### Task to carry out:
The listing below is to be given again in full and word for word, without its images.

########

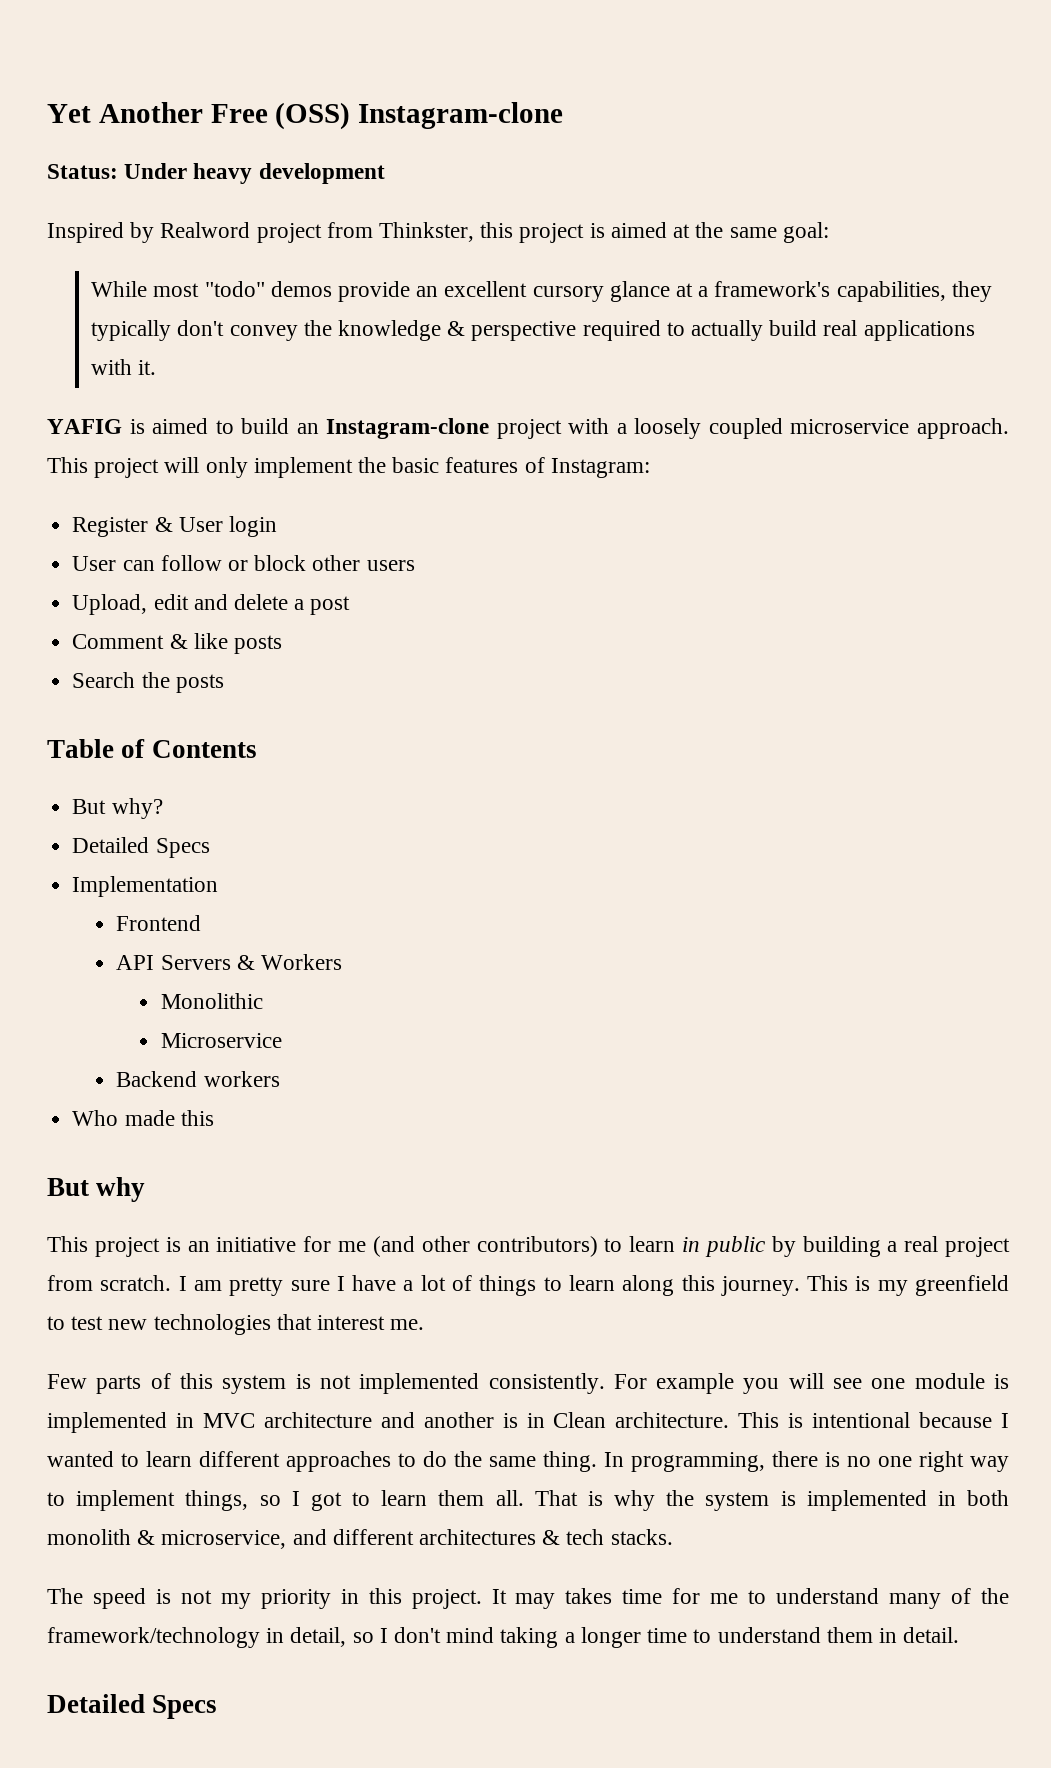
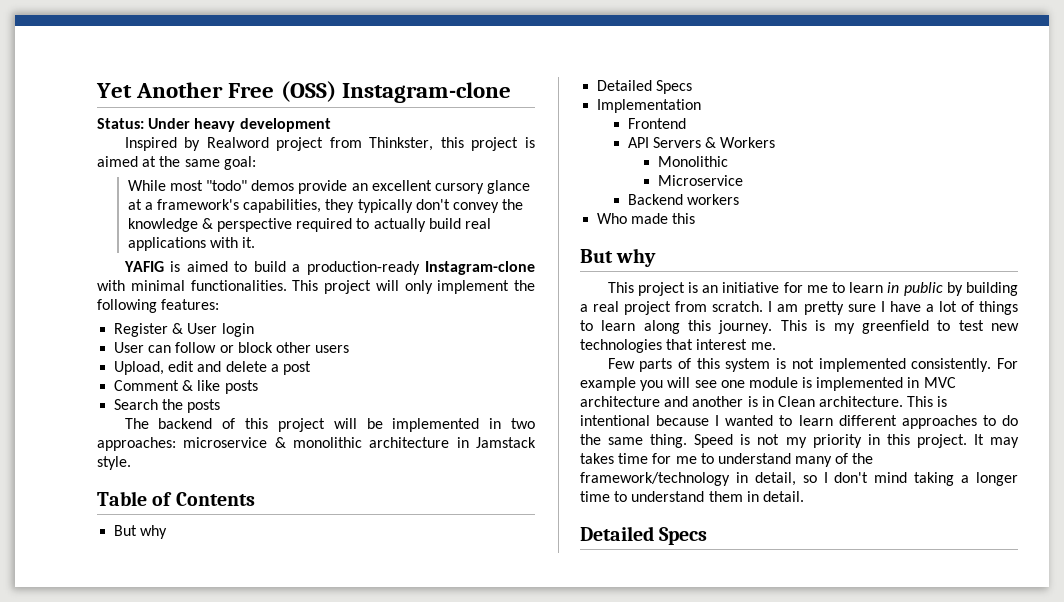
- YAFIG is aimed to build an Instagram-clone project with a loosely coupled microservice approach.
+ YAFIG is aimed to build a production-ready Instagram-clone with minimal functionalities.
- This project will only implement the basic features of Instagram:
+ This project will only implement the following features:
+ The backend of this project will be implemented in two approaches: microservice & monolithic architecture in Jamstack style.
  Table of Contents
- But why?
+ But why
- This project is an initiative for me (and other contributors) to learn in public by building a real project from scratch.
+ This project is an initiative for me to learn in public by building a real project from scratch.
- In programming, there is no one right way to implement things, so I got to learn them all. That is why the system is implemented in both monolith & microservice, and different architectures & tech stacks.
- The speed is not my priority in this project.
+ Speed is not my priority in this project.

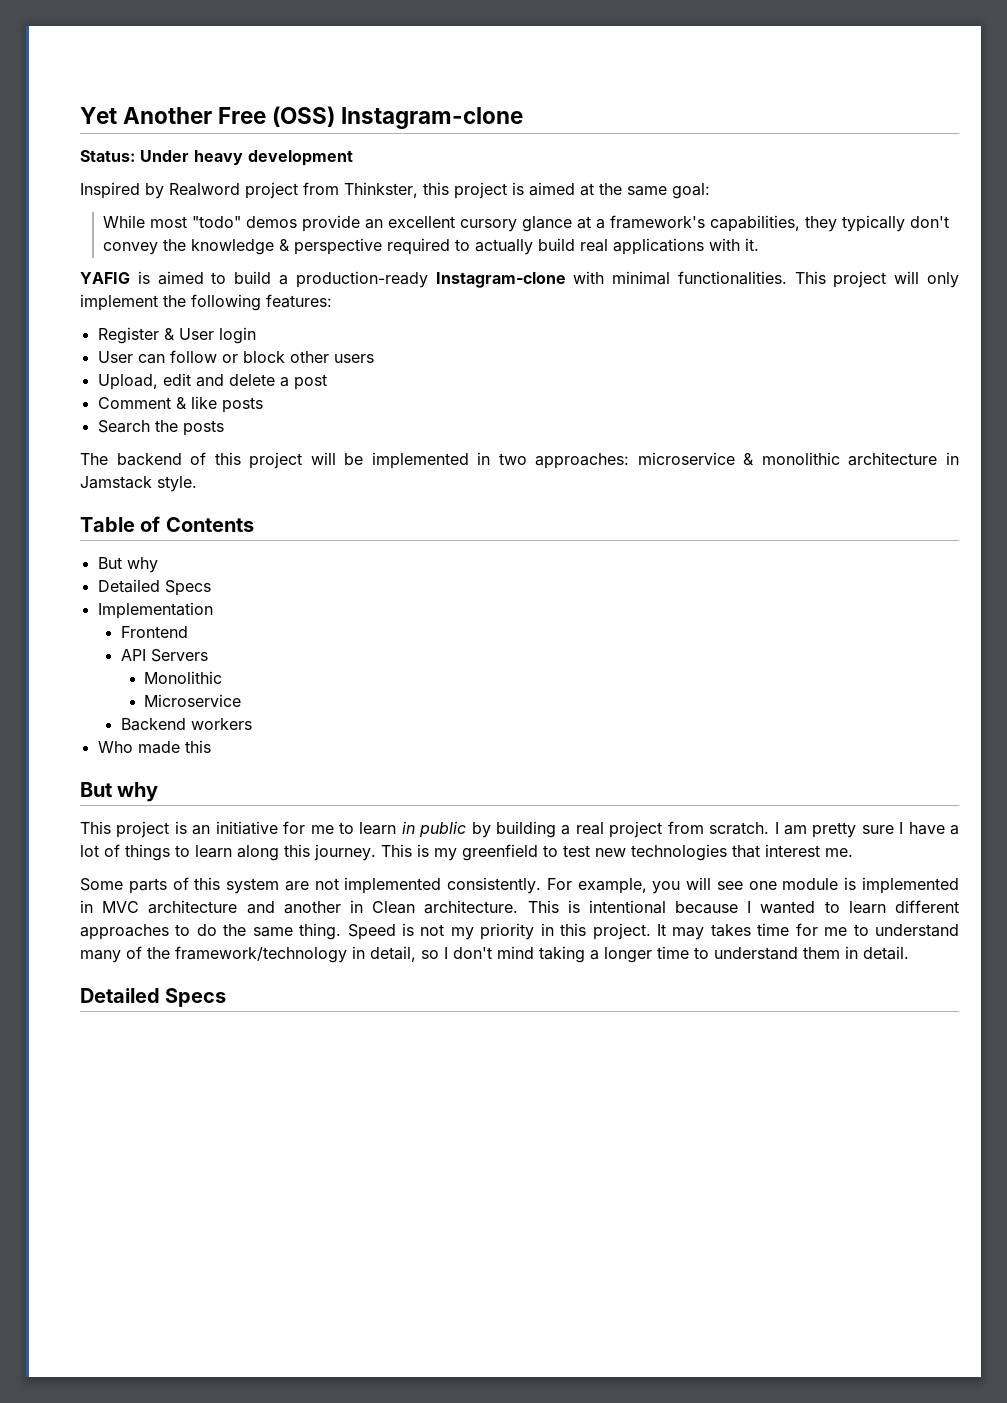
- API Servers & Workers
+ API Servers
- Few parts of this system is not implemented consistently.
+ Some parts of this system are not implemented consistently.
- For example you will see one module is implemented in MVC architecture and another is in Clean architecture.
+ For example, you will see one module is implemented in MVC architecture and another in Clean architecture.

########

### Worked solution:
- YAFIG is aimed to build an Instagram-clone project with a loosely coupled microservice approach.
+ YAFIG is aimed to build a production-ready Instagram-clone with minimal functionalities.
- This project will only implement the basic features of Instagram:
+ This project will only implement the following features:
+ The backend of this project will be implemented in two approaches: microservice & monolithic architecture in Jamstack style.
  Table of Contents
- But why?
+ But why
- This project is an initiative for me (and other contributors) to learn in public by building a real project from scratch.
+ This project is an initiative for me to learn in public by building a real project from scratch.
- In programming, there is no one right way to implement things, so I got to learn them all. That is why the system is implemented in both monolith & microservice, and different architectures & tech stacks.
- The speed is not my priority in this project.
+ Speed is not my priority in this project.

- API Servers & Workers
+ API Servers
- Few parts of this system is not implemented consistently.
+ Some parts of this system are not implemented consistently.
- For example you will see one module is implemented in MVC architecture and another is in Clean architecture.
+ For example, you will see one module is implemented in MVC architecture and another in Clean architecture.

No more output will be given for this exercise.